I would never dare posting this here, but the question https://math.stackexchange.com/q/3019853/214353 on math.SE did not receive any feedback (except for 13 views and one upvote) since November 30, so...

I believe I've seen an answer to this somewhere (some Deligne notes?) but cannot recover it.

In the $\mathbb Z/2$-graded formulation, supercommutativity means that two odd degree elements anticommute while all other kinds of homogeneous elements commute.

If 2 is invertible, to name a $\mathbb Z/2$-grading is the same as to name an involution: for $\tau:A\to A$ with $\tau^2$ equal to identity, even elements are those with $\tau e=e$ and the odd ones those with $\tau o=-o$. Then every $a$ is uniquely the sum of the even element $(a+\tau a)/2$ and the odd element $(a-\tau a)/2$.

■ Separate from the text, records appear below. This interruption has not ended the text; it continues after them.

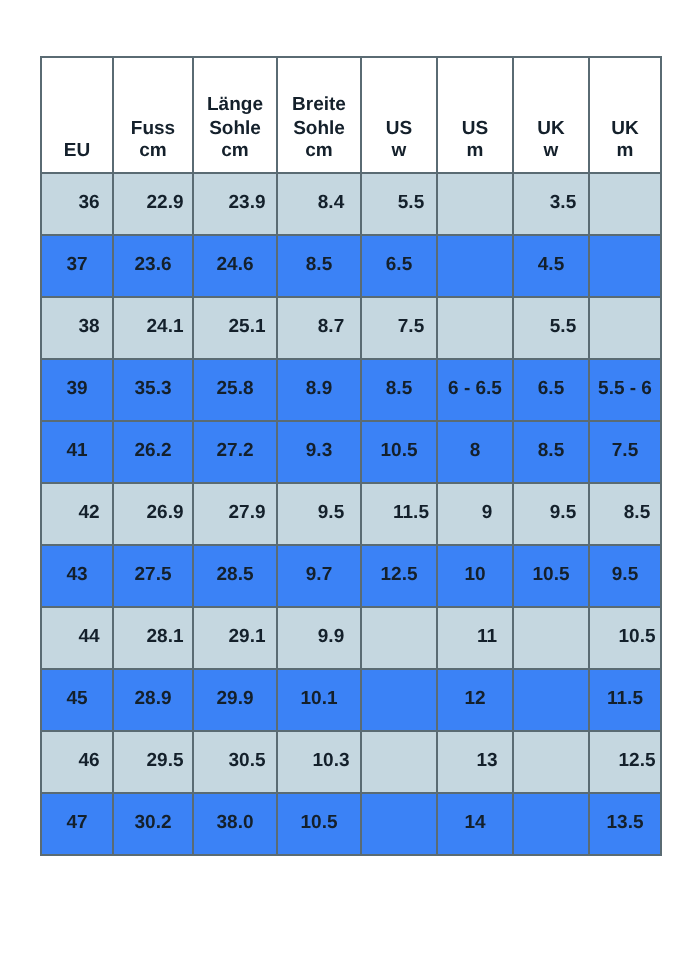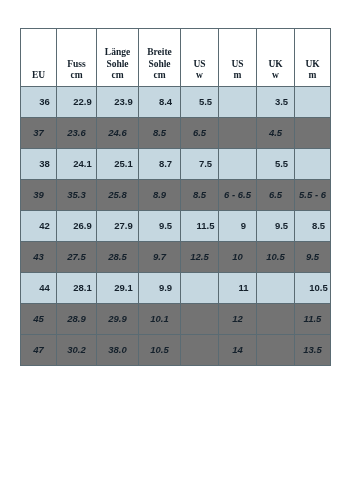"Länge" .hdr-line { font-family: Liberation Serif, serif -> none }
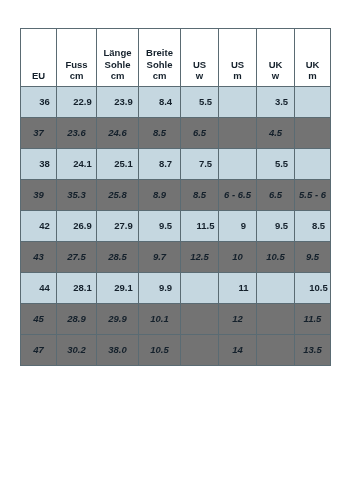"37" tr.row-dark td { background: #737373 -> #3b82f6; font-style: italic -> none }
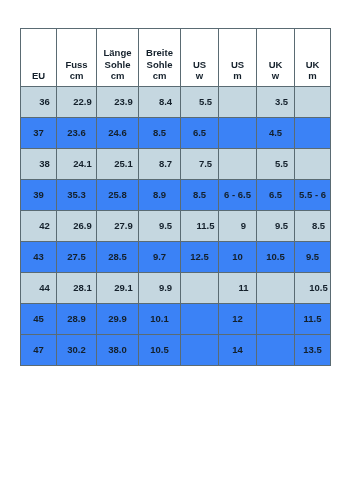"41" tr.row-dark { html: none -> <tr> <td>41</td> <td>26.2</td> <td>27.2</td> <td>9.3</td> <td>10.5</td> <td>8</td> <td>8.5</td> <td>7.5</td> </tr> }
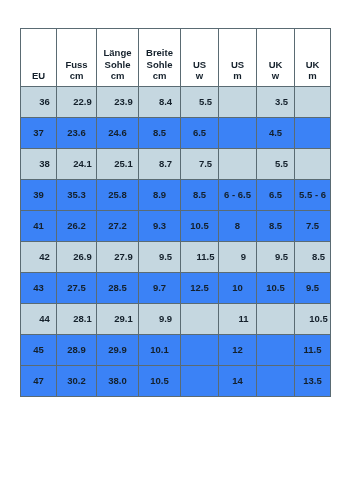"46" tr.row-light { html: none -> <tr> <td>46</td> <td>29.5</td> <td>30.5</td> <td>10.3</td> <td></td> <td>13</td> <td></td> <td>12.5</td> </tr> }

Now suppose 2 is not invertible, and we still want to formulate supercommutativity in terms of $\tau$ alone, in such a way that it becomes precisely supercommutativity as soon as 2 becomes invertible. How to do it?

My attempts produced ugly and inconclusive things like $$ 2yx=xy+x\tau(y)+\tau(x)y-\tau(x)\tau(y) $$ or $$ yx-\tau(y)x-y\tau(x)+\tau(y)\tau(x)=-xy+x\tau(y)+\tau(x)y-\tau(x)\tau(y). $$

There must be something much better, what is it?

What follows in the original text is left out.